SpaceX begins trading on the Nasdaq on Friday, June 12, 2026, under the ticker SPCX, at a fixed offer price of $135 per share. The company is selling 555.6 million shares to raise $75 billion, with underwriters holding an option on another 83.33 million shares worth $11.2 billion. The implied valuation sits between $1.75 trillion and $1.77 trillion, which would make SpaceX roughly the seventh-largest company in the United States on day one, ahead of Tesla’s approximately $1.6 trillion market capitalization. By deal size, nothing comes close: Saudi Aramco’s 2019 offering raised $25.6 billion and held the record for seven years. SpaceX is nearly three times larger.

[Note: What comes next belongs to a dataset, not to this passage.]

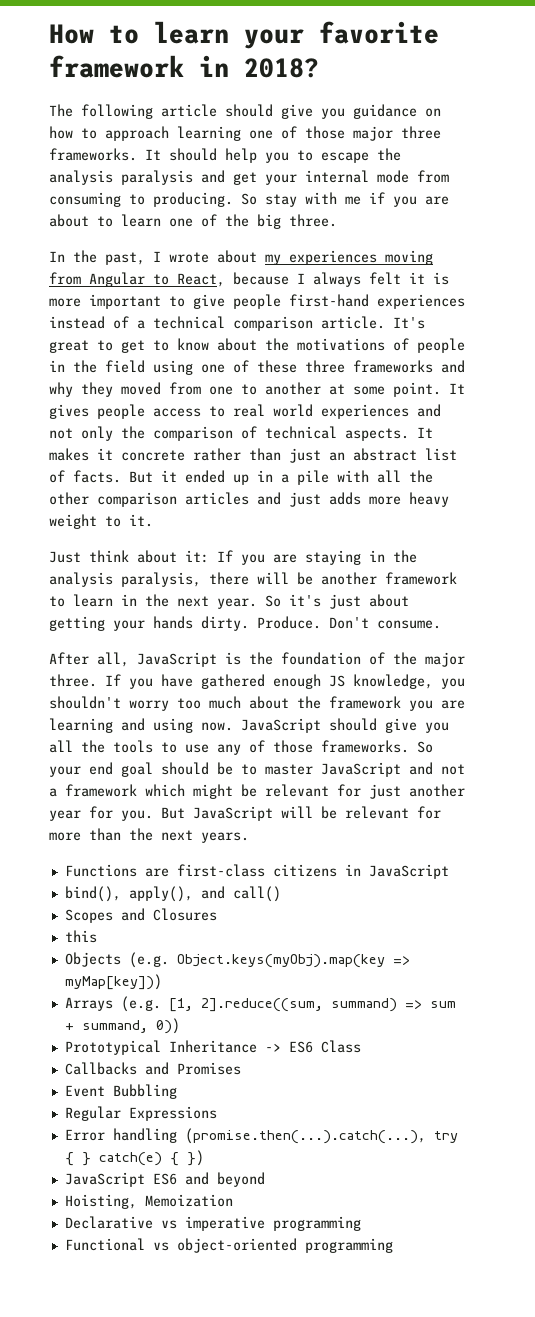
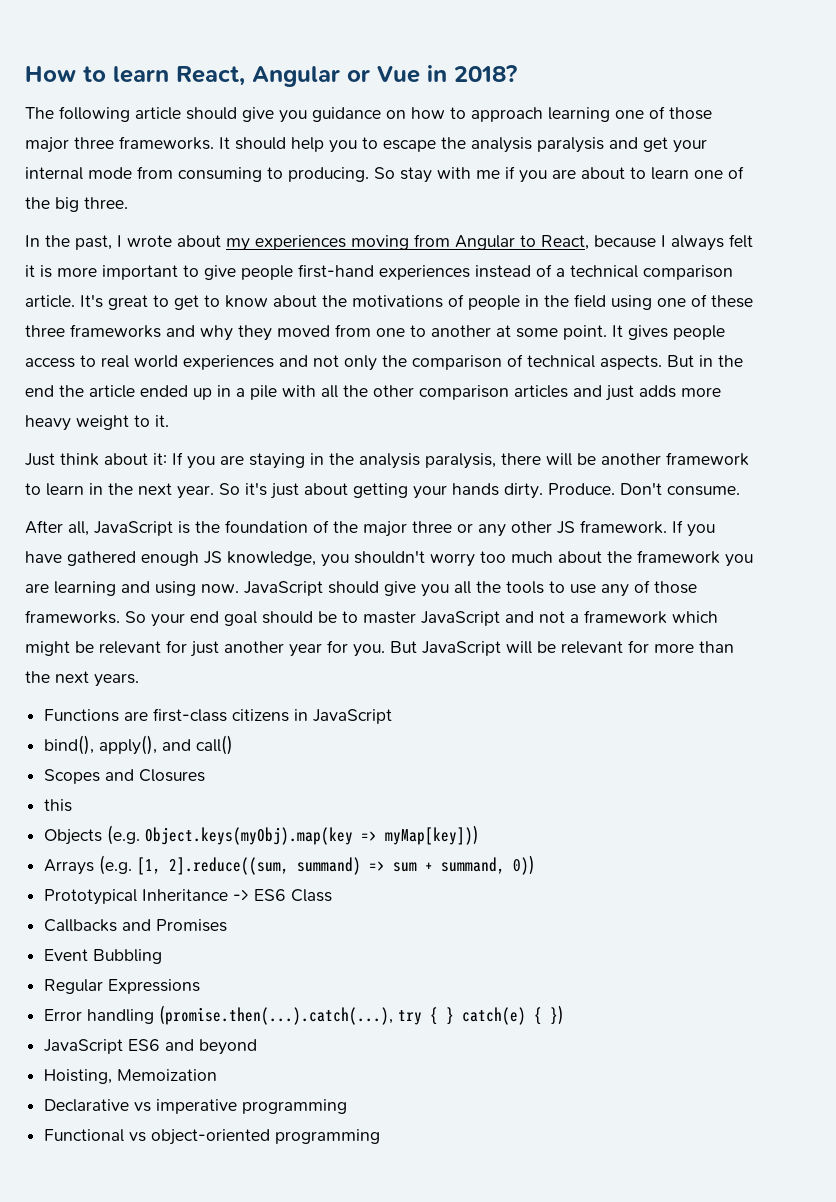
[244,21,439,49] [49,55,184,78] your favorite framework -> [176,66,420,87] React, Angular or Vue
[417,427,433,438] [49,448,457,463] [49,470,177,483] It makes it concrete rather than just an abstract list of facts. But it -> [667,355,743,367] [25,385,135,398] But in the end the article
[49,674,97,687] three. -> [412,520,667,537] three or any other JS framework.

The retail dimension is unusual by design. Roughly 30 percent of the offering, about $22.5 billion, has been allocated to retail investors, approximately triple the industry norm. That is a deliberate bet on the most enthusiastic, least price-sensitive segment of the market. Which is precisely why the most useful framework for Friday is not Starship, not Starlink, and not Mars. It is May 18, 2012.
The Facebook Precedent
Facebook’s IPO was the most anticipated listing of its era: a $16 billion raise at a $104 billion valuation, the largest US tech debut to that point, with retail demand so intense it overwhelmed Nasdaq’s systems on opening day. What followed was a 54 percent peak-to-trough decline. The stock fell 47 percent in its first six months and finished its first year down 32 percent, while the S&P 500 gained 10 percent over the same stretch. The company was not broken; the price was. Facebook was valued for a mobile advertising future that had not yet materialized in the numbers, and the market spent fifteen months closing the gap between narrative and fundamentals.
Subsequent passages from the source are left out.